Full & Final Settlement Calculator for India (2026)

Last updated March 2026 · Exit, resignation, and relief scenarios

Use this page when you resign, are relieved, or need a fast estimate for leave encashment, notice pay, gratuity, and bonus before your final payroll is processed.

Unlike the home salary calculator (which models in-service CTC splits), this worksheet is built only for separation math: what typically appears on an F&F sheet in Indian payroll practice, and what still flows through EPFO separately. If you are checking statutory wage floors by state, use the minimum wage hub — it is a different compliance thread from exit dues.

Total F&F Amount

₹1,69,215
Leave encashment₹9,231
Notice pay adjustment₹0
Gratuity₹1,20,000
Bonus₹39,984

PF settlement note

PF balance is withdrawn or transferred separately through EPFO after the employer files the exit details.

What this F&F estimate includes

The calculator itemises leave encashment, notice pay adjustment, gratuity where eligible, and a quick bonus estimate. PF settlement is called out separately because that process usually sits with EPFO and is not paid like salary dues.

How to use the 48-hour rule conversation

Many employees hear that full-and-final settlement must happen within 48 hours under the new code conversation. In real payroll operations, companies still check asset clearance, leave records, notice period, and separation approvals, so you should confirm the exact internal timeline in writing.
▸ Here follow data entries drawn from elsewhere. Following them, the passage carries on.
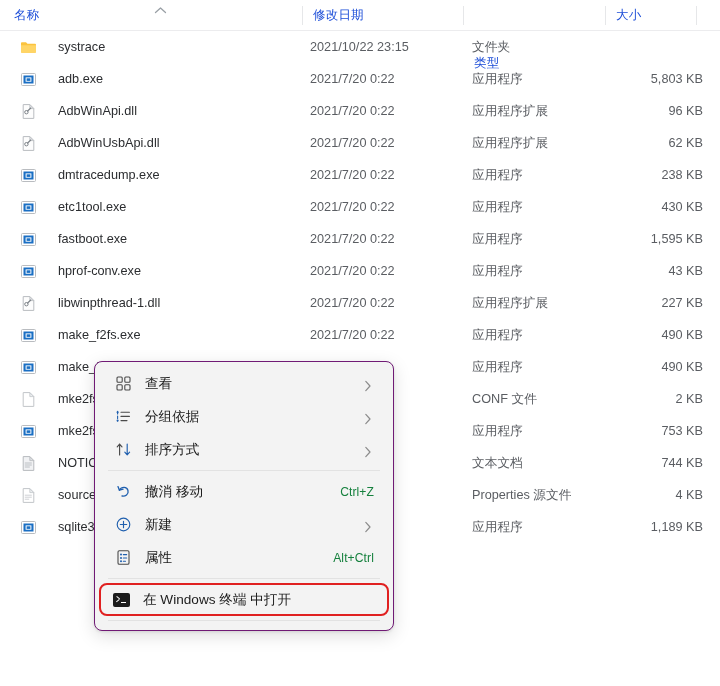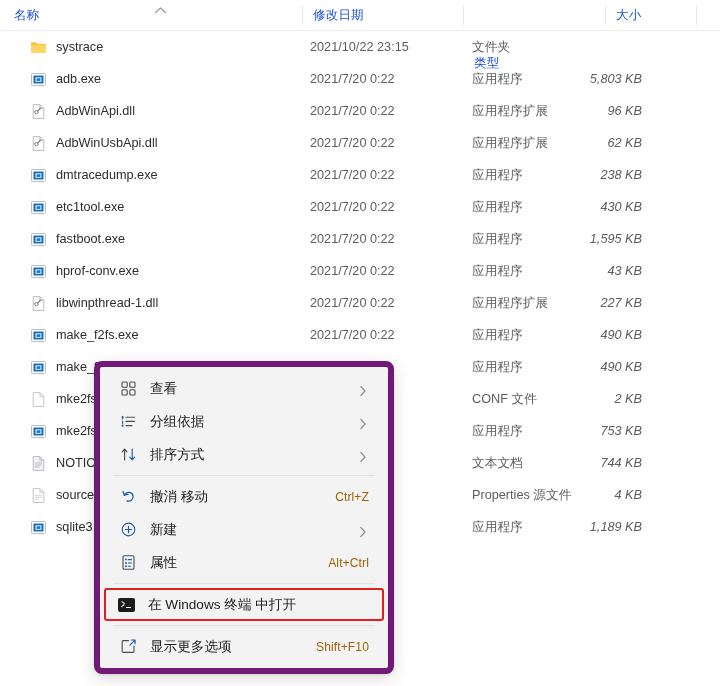--- a/index.html
+++ b/index.html
@@ -36,52 +36,52 @@
   
   .list { position:absolute; left:0; top:31px; width:720px; }
   .row {
     position:relative; height:32px; width:720px;
   }
   .cell {
     position:absolute; top:0; height:32px;
     display:flex; align-items:center;
     font-size:12.7px; color:#5a5d62; white-space:nowrap; overflow:hidden;
   }
-  .c-name { left:30px; width:282px; color:#2b2d30; }
+  .c-name { left:20px; width:282px; color:#2b2d30;gap:12px; }
   .c-date { left:310px; width:150px; }
   .c-type { left:472px; width:128px; }
-  .c-size { left:528px; width:132px; justify-content:flex-end; padding-right:18px;font-style:italic; }
+  .c-size { left:589px; width:132px; justify-content:flex-end; padding-right:18px; }
 
   .ficon { width:17px; height:17px; margin-right:9px; flex:0 0 auto; position:relative; }
   .ficon svg { display:block; }
   .fname { overflow:hidden; text-overflow:clip; white-space:nowrap; }
 
   
   .ctx {
     position:absolute; left:94px; top:361px; width:300px;
     background:#f3f3f3;
-    border:6px solid #701a75;
+    border:1px solid #701a75;
     border-radius:8px;
     box-shadow: 0 5px 18px rgba(0,0,0,.13), 0 1px 3px rgba(0,0,0,.10);
     padding:5px 4px;
   }
   .mi {
     position:relative; height:33px; margin:0 2px; border-radius:4px;
     display:flex; align-items:center;
     cursor:default;
   }
   .mi .mico { width:22px; margin-left:11px; margin-right:11px; flex:0 0 auto; display:flex; align-items:center; justify-content:center; }
   .mi .mlabel { font-size:13.6px; color:#1b1b1b; white-space:nowrap; }
-  .mi .macc { position:absolute; right:13px; font-size:12.1px; color:#a16207; letter-spacing:.1px; }
+  .mi .macc { position:absolute; right:13px; font-size:12.1px; color:#15803d; letter-spacing:.1px; }
   .mi .mchev { position:absolute; right:15px; width:8px; height:12px; }
   .msep { height:1px; background:#e2e2e2; margin:4px 9px; }
 
   .mi-highlight {
     border:2px solid #e02020;
-    border-radius:3px;
+    border-radius:8px;
     margin:0 0px;
     height:33px;
     text-align:center;
   }
   .mi-highlight .mico { margin-left:9px; }
 
   
   .term {
     width:17px; height:14px; background:#1b1b1b; border-radius:2px;
     position:relative;
@@ -461,25 +461,15 @@
       <div class="msep"></div>
       <div class="mi mi-highlight" style="border-color: rgb(224, 32, 32);">
         <span class="mico">
           <span class="term">
             <span class="term-u"></span>
           </span>
         </span>
         <span class="mlabel">在 Windows 终端 中打开</span>
       </div>
       <div class="msep"></div>
-      <div class="mi">
-        <span class="mico">
-          <svg width="17" height="17" viewBox="0 0 17 17">
-            <path d="M8.6 2.6H3.1a.9.9 0 0 0-.9.9v10a.9.9 0 0 0 .9.9h10a.9.9 0 0 0 .9-.9V8.4" fill="none" stroke="#4a4a4a" stroke-width="1.1" stroke-linecap="round"></path>
-            <path d="M9.9 7.2 15 2.2M11.4 2h3.7v3.7" fill="none" stroke="#1f5fae" stroke-width="1.15" stroke-linecap="round" stroke-linejoin="round"></path>
-          </svg>
-        </span>
-        <span class="mlabel">显示更多选项</span>
-        <span class="macc">Shift+F10</span>
-      </div>
     </div>
 
 </div>
 
 </body></html>

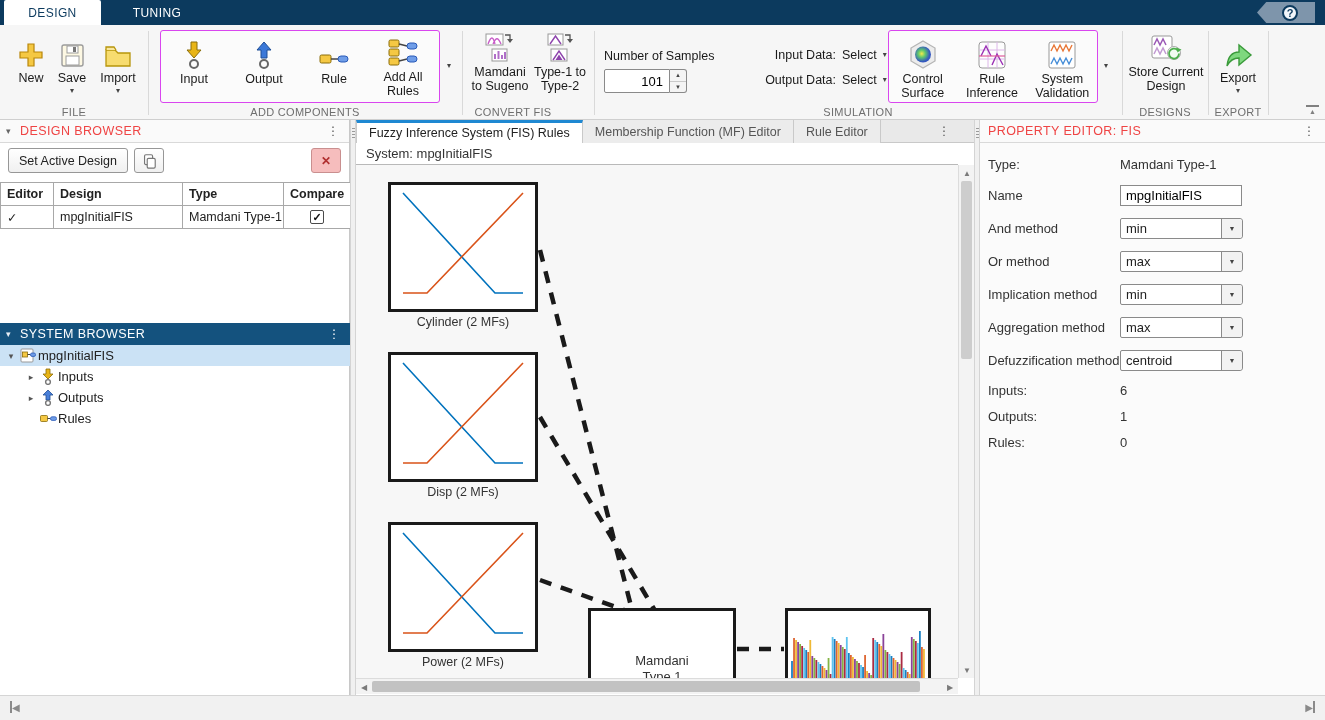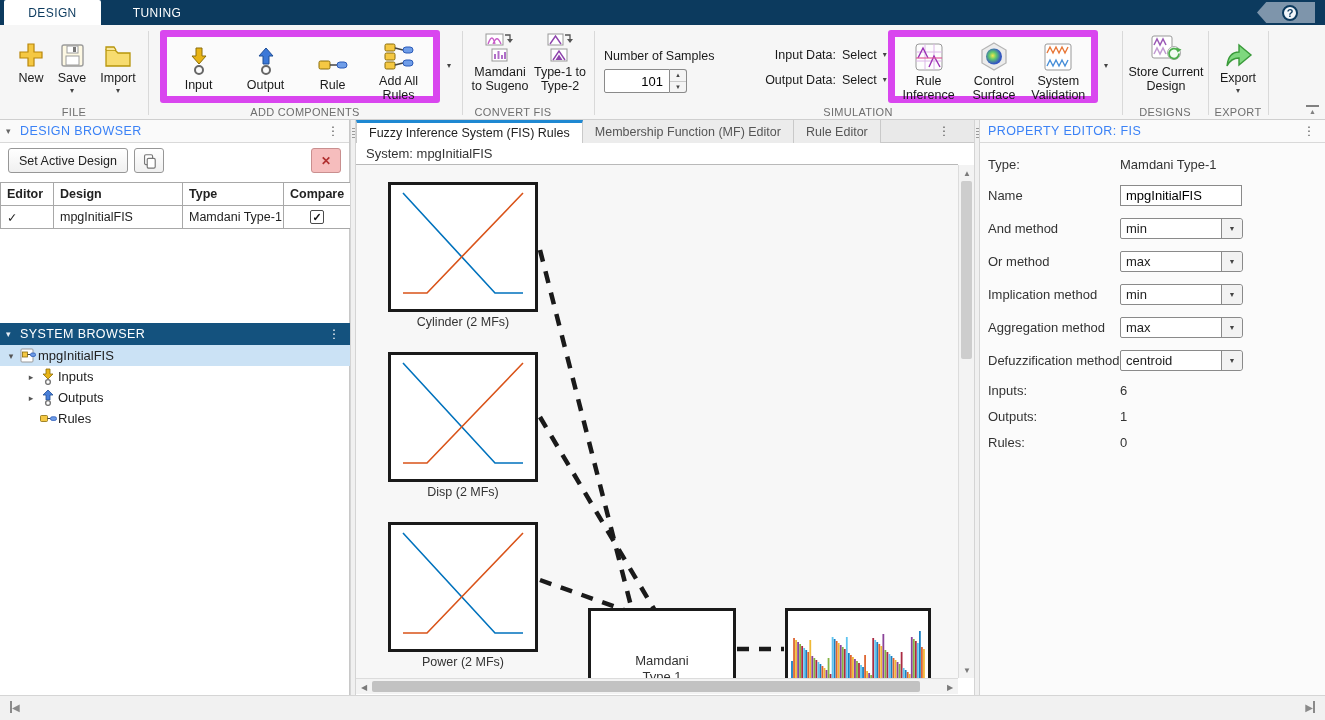--- a/index.html
+++ b/index.html
@@ -16,21 +16,21 @@
   .help-circle { width:16px; height:16px; border-radius:50%; background:#f2f6fa; border:2px solid #0c3a5e; color:#0c3a5e; font-weight:bold; font-size:11px; display:flex; align-items:center; justify-content:center; }
 
   
   .ribbon { position:absolute; left:0; top:25px; width:1325px; height:95px; background:#f6f6f6; border-bottom:1px solid #cfcfcf; }
   .rsep { position:absolute; top:6px; height:84px; width:1px; background:#d9d9d9; }
   .sec-label { position:absolute; top:81px; height:13px; font-size:11px; color:#6e6e6e; text-align:center; letter-spacing:.3px; }
   .rbtn { position:absolute; top:6px; display:flex; flex-direction:column; align-items:center; gap:2px; cursor:default; }
   .rbtn .ric { height:38px; display:flex; align-items:flex-end; justify-content:center; }
   .rbtn .rlab { font-size:12.5px; color:#1a1a1a; text-align:center; line-height:14px; }
   .ddown { font-size:8px; color:#444; line-height:8px; }
-  .rgroup { position:absolute; top:5px; height:73px; border:7px solid #d946ef; border-radius:3px; background:#fbfbfb; display:flex; align-items:stretch; }
+  .rgroup { position:absolute; top:5px; height:73px; border:1px solid #d946ef; border-radius:3px; background:#fbfbfb; display:flex; align-items:stretch; }
   .gbtn { display:flex; flex-direction:column; align-items:center; justify-content:flex-start; padding-top:5px; gap:2px; cursor:default; }
   .gbtn .ric { height:34px; display:flex; align-items:flex-end; justify-content:center; }
   .gbtn .rlab { font-size:12.5px; color:#1a1a1a; text-align:center; line-height:14px; }
   .grp-arrow { position:absolute; top:36px; font-size:8px; color:#444; }
   .simlabel { position:absolute; font-size:12.5px; color:#1a1a1a; }
   .spinner { position:absolute; display:flex; }
   .spinner input { width:66px; height:24px; border:1px solid #8a8a8a; border-radius:2px 0 0 2px; text-align:right; padding-right:6px; font-size:13px; font-family:inherit; background:#fff; }
   .spinbtns { width:17px; height:24px; border:1px solid #8a8a8a; border-left:none; border-radius:0 3px 3px 0; display:flex; flex-direction:column; background:#f4f4f4; }
   .spinbtns span { flex:1; font-size:6px; color:#444; display:flex; align-items:center; justify-content:center; }
   .spinbtns span:first-child { border-bottom:1px solid #c9c9c9; }
@@ -42,21 +42,21 @@
   
   .left-panel { position:absolute; left:0; top:120px; width:350px; height:575px; background:#fff; border-right:1px solid #c8c8c8; }
   .splitter { position:absolute; top:120px; width:6px; height:575px; background:#f0f0f0; border-left:1px solid #d4d4d4; border-right:1px solid #d4d4d4; }
   .grip { position:absolute; left:1px; top:8px; width:3px; height:11px; background:repeating-linear-gradient(to bottom,#9a9a9a 0 1px,transparent 1px 3px); }
   .center-panel { position:absolute; left:356px; top:120px; width:618px; height:575px; background:#fff; }
   .right-panel { position:absolute; left:980px; top:120px; width:345px; height:575px; background:#fbfbfb; }
 
   
   .phead { height:23px; display:flex; align-items:center; border-bottom:1px solid #d9d9d9; background:#fafafa; padding:0 6px; }
   .phead .tri { color:#666; font-size:9px; width:14px; }
-  .phead .ptitle { font-size:12.5px; color:#3b82f6; letter-spacing:.4px; }
+  .phead .ptitle { font-size:12.5px; color:#ef4444; letter-spacing:.4px; }
   .kebab { margin-left:auto; color:#555; font-size:12px; letter-spacing:0; padding:0 4px; }
 
   
   .db-toolbar { height:35px; display:flex; align-items:center; padding:0 8px; gap:6px; }
   .btn { height:25px; border:1px solid #979797; border-radius:3px; background:linear-gradient(#ffffff,#f0f0f0); font-size:12.5px; color:#222; display:flex; align-items:center; justify-content:center; padding:0 10px; cursor:default; }
   .iconbtn { width:30px; padding:0; }
   .delbtn { margin-left:auto; width:30px; background:#f6bdbd; border-color:#c98f8f; color:#b03030; font-weight:bold; font-size:12px; }
   table.dbt { border-collapse:collapse; width:350px; table-layout:fixed; margin-top:4px; }
   table.dbt th, table.dbt td { border:1px solid #a8a8a8; height:23px; font-size:12.5px; padding:0 6px; text-align:left; overflow:hidden; white-space:nowrap; background:#fff; }
   table.dbt th { font-weight:bold; }
@@ -255,50 +255,50 @@
       <span class="dlab">Input Data:</span>
       <span class="dval">Select</span>
       <span class="ddown">▾</span>
     </div>
     <div class="datarow" style="left:748px;top:48px;">
       <span class="dlab">Output Data:</span>
       <span class="dval">Select</span>
       <span class="ddown">▾</span>
     </div>
     <div class="rgroup" style="left:888px;width:210px;">
-      <div class="gbtn" style="width:72px;">
-        <span class="ric">
-          <svg width="30" height="30" viewBox="0 0 30 30">
-              <rect x="2" y="2" width="26" height="26" rx="3" fill="#fdfdfd" stroke="#999"></rect>
-              <line x1="2" y1="10" x2="28" y2="10" stroke="#dcb6e8" stroke-width="1"></line>
-              <line x1="2" y1="19" x2="28" y2="19" stroke="#dcb6e8" stroke-width="1"></line>
-              <line x1="11" y1="2" x2="11" y2="28" stroke="#dcb6e8" stroke-width="1"></line>
-              <line x1="20" y1="2" x2="20" y2="28" stroke="#dcb6e8" stroke-width="1"></line>
-              <path d="M4 16 L9 6 L14 16" fill="none" stroke="#9b30b5" stroke-width="1.4"></path>
-              <path d="M15 25 L20 14 L26 25" fill="none" stroke="#9b30b5" stroke-width="1.4"></path>
-              <line x1="2" y1="16" x2="28" y2="16" stroke="#e05c9a" stroke-width="1.2"></line>
-            </svg>
-        </span>
-        <span class="rlab">Rule Inference</span>
-      </div>
       <div class="gbtn" style="width:68px;">
         <span class="ric">
           <svg width="30" height="30" viewBox="0 0 30 30">
               <defs>
                 <radialGradient id="csg" cx="42%" cy="45%">
                   <stop offset="0%" stop-color="#f6e84b"></stop>
                   <stop offset="45%" stop-color="#5fc86e"></stop>
                   <stop offset="100%" stop-color="#3558c0"></stop>
                 </radialGradient>
               </defs>
               <polygon points="15,1 27,8 27,21 15,28 3,21 3,8" fill="#ececec" stroke="#b5b5b5" stroke-width="1.3"></polygon>
               <circle cx="15" cy="14.5" r="8" fill="url(#csg)"></circle>
             </svg>
         </span>
         <span class="rlab">Control Surface</span>
+      </div>
+      <div class="gbtn" style="width:72px;">
+        <span class="ric">
+          <svg width="30" height="30" viewBox="0 0 30 30">
+              <rect x="2" y="2" width="26" height="26" rx="3" fill="#fdfdfd" stroke="#999"></rect>
+              <line x1="2" y1="10" x2="28" y2="10" stroke="#dcb6e8" stroke-width="1"></line>
+              <line x1="2" y1="19" x2="28" y2="19" stroke="#dcb6e8" stroke-width="1"></line>
+              <line x1="11" y1="2" x2="11" y2="28" stroke="#dcb6e8" stroke-width="1"></line>
+              <line x1="20" y1="2" x2="20" y2="28" stroke="#dcb6e8" stroke-width="1"></line>
+              <path d="M4 16 L9 6 L14 16" fill="none" stroke="#9b30b5" stroke-width="1.4"></path>
+              <path d="M15 25 L20 14 L26 25" fill="none" stroke="#9b30b5" stroke-width="1.4"></path>
+              <line x1="2" y1="16" x2="28" y2="16" stroke="#e05c9a" stroke-width="1.2"></line>
+            </svg>
+        </span>
+        <span class="rlab">Rule Inference</span>
       </div>
       <div class="gbtn" style="width:70px;">
         <span class="ric">
           <svg width="30" height="30" viewBox="0 0 30 30">
               <rect x="2" y="2" width="26" height="26" rx="2" fill="#fff" stroke="#999"></rect>
               <polyline points="4,11 7,5 10,11 13,5 16,11 19,5 22,11 25,5" fill="none" stroke="#e8793a" stroke-width="1.4"></polyline>
               <polyline points="4,24 7,18 10,24 13,18 16,24 19,18 22,24 25,18" fill="none" stroke="#4a90d9" stroke-width="1.4"></polyline>
             </svg>
         </span>
         <span class="rlab">System Validation</span>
For connected topics, visit the gratuity calculator, the salary calculator, or the FAQ page or disclaimer.

Frequently Asked Questions

What is included in full and final settlement in India?
A comprehensive Full and Final (F&F) settlement in India typically consists of several components. These include your unpaid salary for the final month, reimbursement of any expenses incurred, and leave encashment (payment for unused earned leaves). Additionally, if you have completed the required tenure, you are entitled to gratuity. Any statutory bonus or performance-linked incentives accrued until your last working day should also be included. On the deduction side, the employer may subtract notice period pay (if not served), professional tax, and any outstanding loans or advances. Our F&F calculator breaks these down into clear line items to give you a transparent estimate before you sign your final release papers.
How many days does an employer have to complete F&F?
Under the traditional practice in India, most companies internalize an F&F timeline of 30 to 45 days after the employee's last working day. However, the Code on Wages (part of the New Labour Code 2026) aims to accelerate this. The Code stipulates that an employer should pay all wages due to an employee who has resigned or been terminated within two working days (48 hours) of their separation. In practice, many large organizations still struggle with this timeline due to 'no-dues' clearances and asset returns. Nevertheless, understanding the 48-hour rule provides you with significant leverage when negotiating your exit timeline with your HR manager.
Can employer deduct money from F&F settlement?
Yes, an employer has the legal right to make certain 'permissible deductions' from your final settlement. The most common deduction is for 'notice pay' if you haven't served the required notice period specified in your contract. Other valid deductions include recovery of salary advances, loans, or the cost of unreturned company assets like laptops or access cards. Additionally, statutory deductions like Income Tax (TDS), Employee Provident Fund (EPF), and Professional Tax must be applied. However, an employer cannot make arbitrary deductions or penalize you without a valid reason. If you notice unfair deductions, you should raise a formal dispute with the Labour Department or contact us at labourcodecalc@gmail.com for guidance.
Is notice period salary included in F&F?
Notice period treatment is often the most confusing part of an F&F settlement. If you work through your entire notice period, you are entitled to your full salary for those months, which will be paid as part of your final settlement. If you request an 'early release,' the employer may 'buy out' your notice period, which means they deduct the salary for the unserved days from your final payout. Conversely, if the employer terminates you without notice, they are usually contractually obligated to pay you your notice period salary as a lump sum. Always check your offer letter to see if 'notice pay' is calculated on Basic Salary or total CTC.
What if employer delays F&F beyond 48 hours under new labour code?
While the New Labour Code's 48-hour settlement rule is a breakthrough, delays are still common during the transition period. If your payment is delayed, your first step should be a formal reminder email to the payroll or HR team, citing the Code on Wages. If the delay persists beyond 15 days, you can send a legal notice. Chronic delays can be reported to the local Labour Commissioner's office. Under the law, delayed wage payments can sometimes attract interest of up to 12% to 15% per annum, depending on the specific state rules. Documenting all your separation communications is essential to prove wilful delay if you ever need to escalate the matter legally.